Again on the inside jacket of Carr’s book the question is posed “Is Google making us stupid?”  It’s followed by this paragraph “When Nicholas Carr posed that question, in a celebrated Atlantic cover story, he tapped into a well of anxiety about how the Internet is changing us. He also crystallized one of the most important debates of our time: As we enjoy the Net’s bounties, are we sacrificing our ability to read and think deeply?”

I have taken to blogging because of my passion for writing. I’ve tried, albeit half-heartedly, to get published in non-mainstream print media, as well as online, to no avail. Rightly or wrongly, my desire to have my voice “heard” motivated me to blog. Judging from my oft lengthy “dissertations,” you can see that my attention to detail involves more than superficial thinking. And so it begins, … my attempt to rationalize using the internet.

You, dear reader, have been with me since the start of my internet journey so, in a way, you are complicit in my “crime,” i.e. my use of the “beast.” What say you in our defense?
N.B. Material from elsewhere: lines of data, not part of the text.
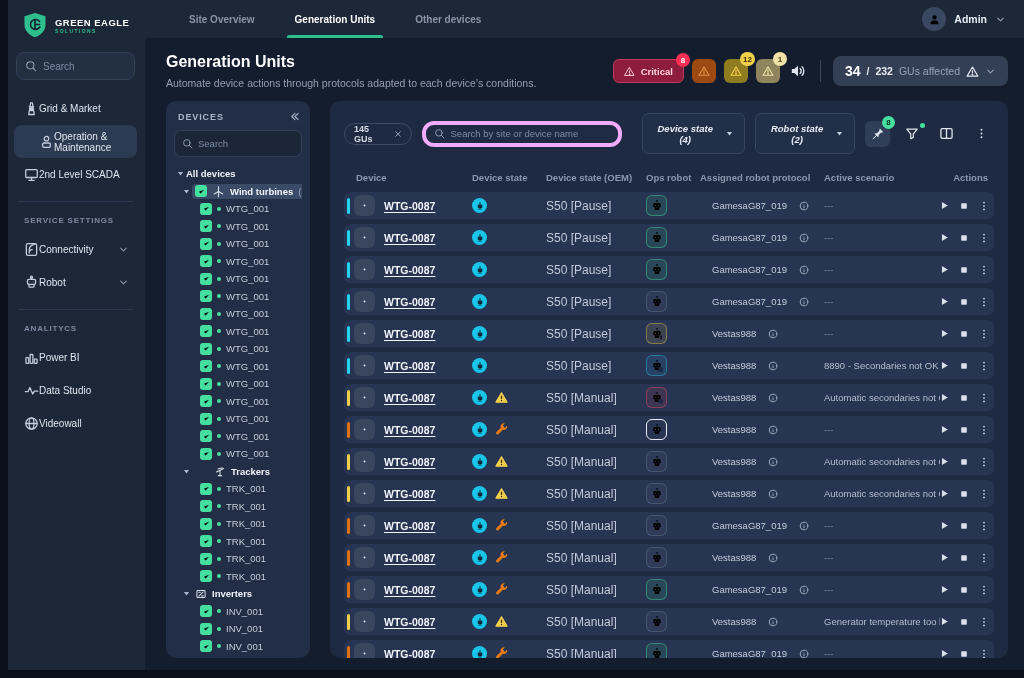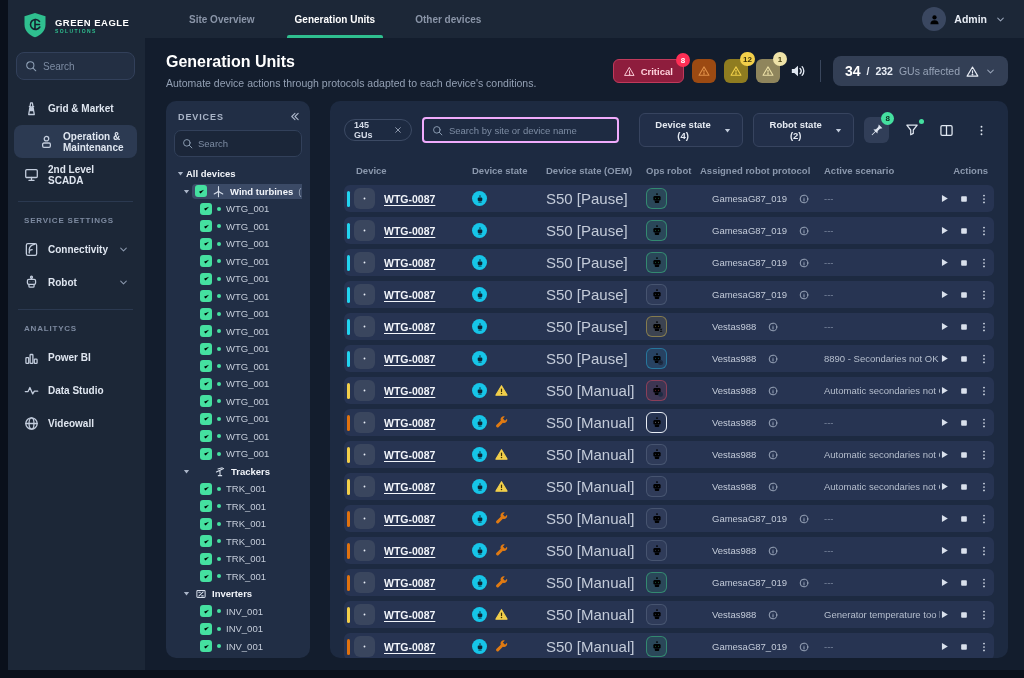--- a/index.html
+++ b/index.html
@@ -19,7 +19,7 @@
   .side-search { display:flex; align-items:center; gap:6px; height:28px; background:#232f43; border:1px solid #32405a; border-radius:8px; padding:0 8px; margin:2px 2px 12px 2px; color:#8fa0b6;}
   .side-search input { background:transparent; border:none; outline:none; color:#c9d3e2; font-size:10px; width:85px; font-family:inherit;}
   .side-search input::placeholder { color:#7d8ca3; }
-  .nav-item { display:flex; align-items:center; gap:9px; height:33px; padding:0 8px 0 10px; border-radius:8px; color:#dfe6f0; font-size:10px; font-weight:700; cursor:pointer; }
+  .nav-item { display:flex; align-items:center; height:33px; padding:0 8px 0 10px; border-radius:8px; color:#dfe6f0; font-size:10px; font-weight:400; cursor:pointer; }
   .nav-item .icon { color:#c3cddd; }
   .nav-item.active { background:#2c3a52;padding-left:25px; }
   .nav-item .chev { margin-left:auto; color:#8b98ad; }

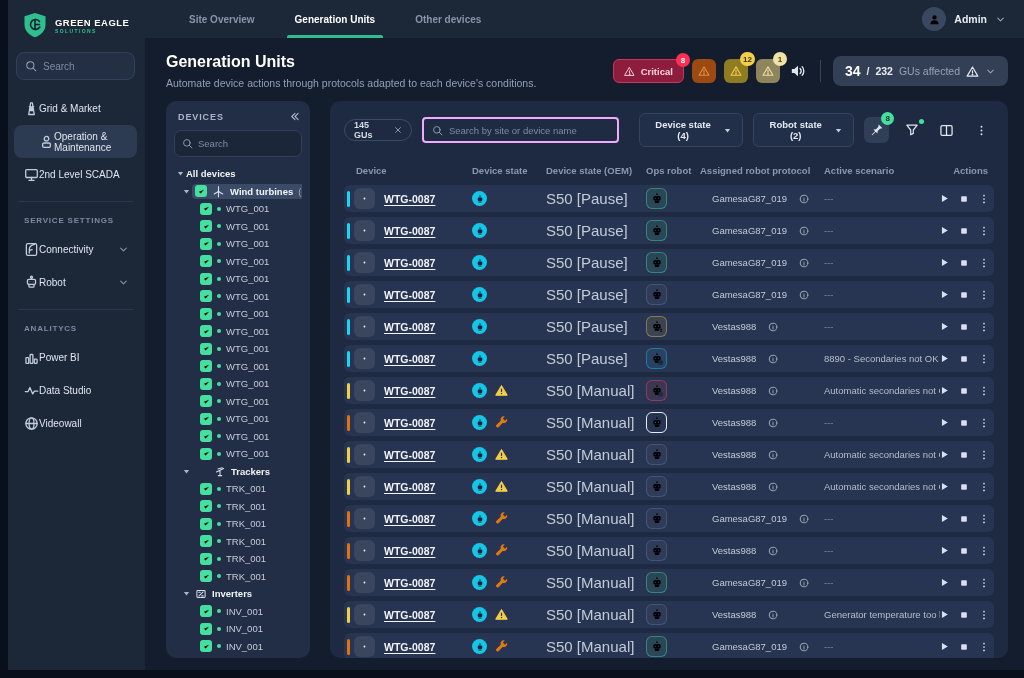--- a/index.html
+++ b/index.html
@@ -91,7 +91,7 @@
   .toolbar { display:flex; align-items:center; gap:10px; flex:none; }
   .chip { display:flex; align-items:center; gap:6px; height:22px; border:1px solid #3c4a64; border-radius:11px; padding:0 9px; font-size:9px; font-weight:700; color:#d5dce8; cursor:pointer;}
   .chip .icon { color:#aab5c8; }
-  .tb-search { display:flex; align-items:center; gap:6px; width:200px; height:26px; background:#1e2b42; border:2px solid #f0abfc; border-radius:4px; padding:0 8px; color:#8fa0b6;}
+  .tb-search { display:flex; align-items:center; gap:6px; width:200px; height:26px; background:#1e2b42; border:4px solid #f0abfc; border-radius:12px; padding:0 8px; color:#8fa0b6;}
   .tb-search input { background:transparent; border:none; outline:none; color:#c9d3e2; font-size:9.5px; width:160px; font-family:inherit;}
   .tb-search input::placeholder { color:#7d8ca3; }
   .tb-spacer { flex:1; }

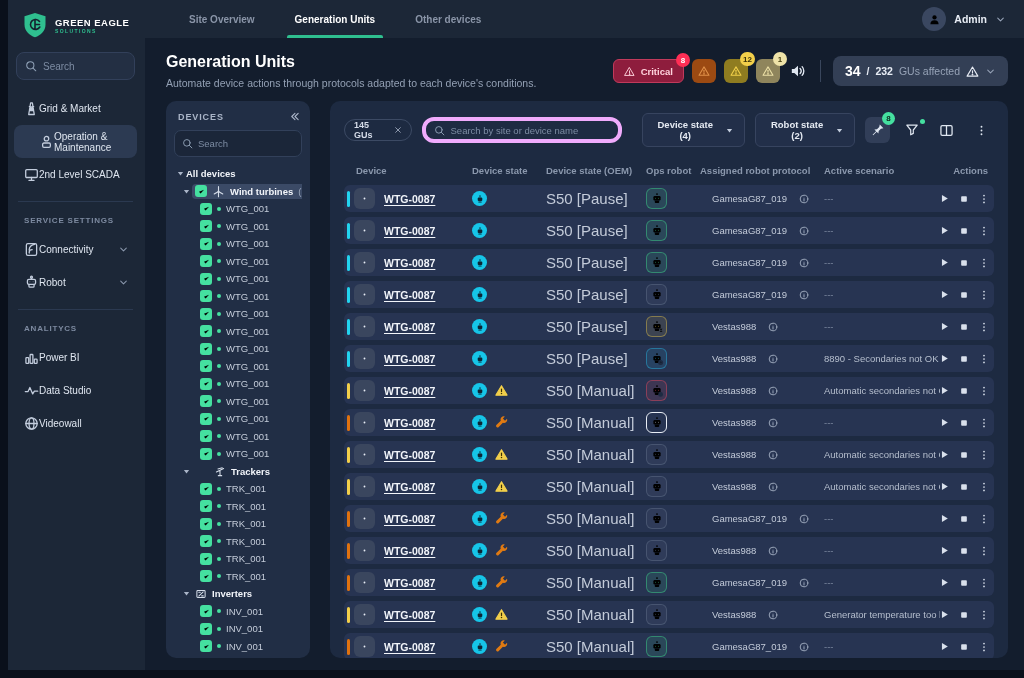--- a/index.html
+++ b/index.html
@@ -95,7 +95,7 @@
   .tb-search input { background:transparent; border:none; outline:none; color:#c9d3e2; font-size:9.5px; width:160px; font-family:inherit;}
   .tb-search input::placeholder { color:#7d8ca3; }
   .tb-spacer { flex:1; }
-  .dd-btn { display:flex; align-items:center; gap:7px; height:34px; background:#222f49; border:1px solid #37445f; border-radius:6px; padding:0 10px; font-size:9.5px; font-weight:700; color:#e6ebf3; cursor:pointer;}
+  .dd-btn { display:flex; align-items:center; gap:7px; height:41px; background:#222f49; border:1px solid #37445f; border-radius:6px; padding:0 10px; font-size:9.5px; font-weight:700; color:#e6ebf3; cursor:pointer;font-style:italic;}
   .dd-btn .icon { color:#c3cddd; }
   .tool-ic { position:relative; width:26px; height:26px; border-radius:6px; display:flex; align-items:center; justify-content:center; color:#dfe6f0; cursor:pointer;}
   .tool-ic.boxed { background:#313e58; }

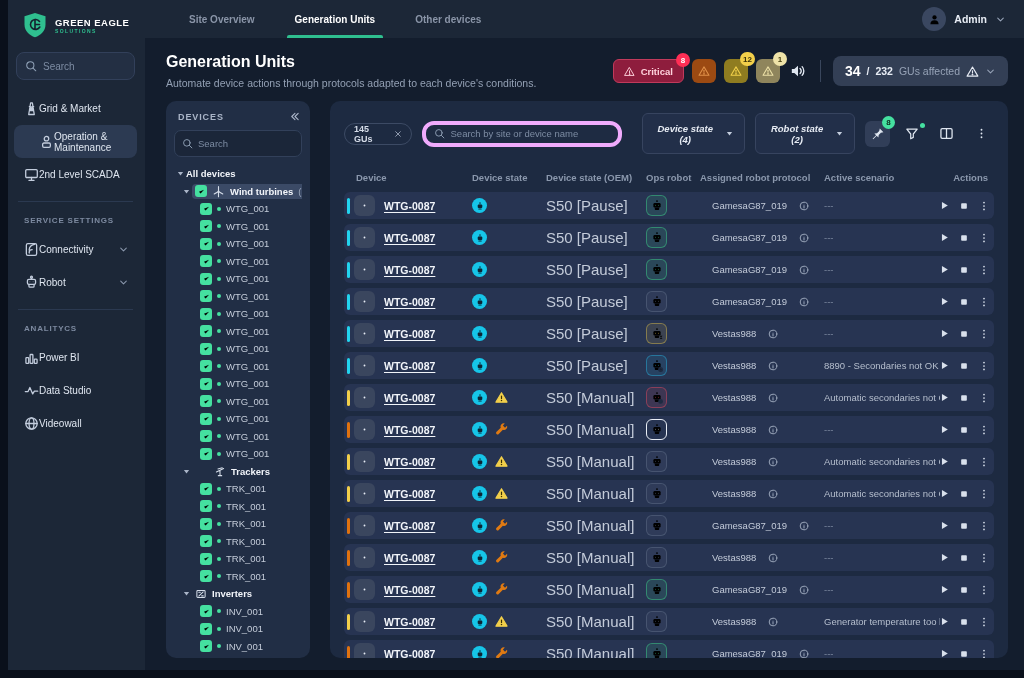--- a/index.html
+++ b/index.html
@@ -115,7 +115,7 @@
   .dev-name { font-size:10.5px; font-weight:700; color:#f2f5fa; text-decoration:underline; text-underline-offset:2px; cursor:pointer; }
   .state-cell { display:flex; align-items:center; gap:8px; }
   .state-dot { width:15px; height:15px; border-radius:50%; background:#16c5e8; display:flex; align-items:center; justify-content:center; }
-  .cell-txt { font-size:15px; color:#c3cbd9; }
+  .cell-txt { font-size:12px; color:#c3cbd9; }
   .robot-badge { width:21px; height:21px; border-radius:6px; border:1px solid; display:flex; align-items:center; justify-content:center; }
   .robot-online { color:#41d98d; background:rgba(65,217,141,.12); border-color:rgba(65,217,141,.45); }
   .robot-offline { color:#75839c; background:rgba(117,131,156,.10); border-color:rgba(117,131,156,.35); }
It’s use for all the small things that give quality to our lives must count for something?! I’m certain you’ll agree that searching for medical answers, support comfort when a child dies, discounted products in the current economy, are viable reasons to keep the internet going. Or am I again trying to rationalize too much? But what else can we do?

Your opinions on the subject are appreciated. The internet has impacted our lives beyond imagination. But did we sacrifice too much in our rush to deify it? Your thoughts?

are we beyond deep thinking?…hugmamma.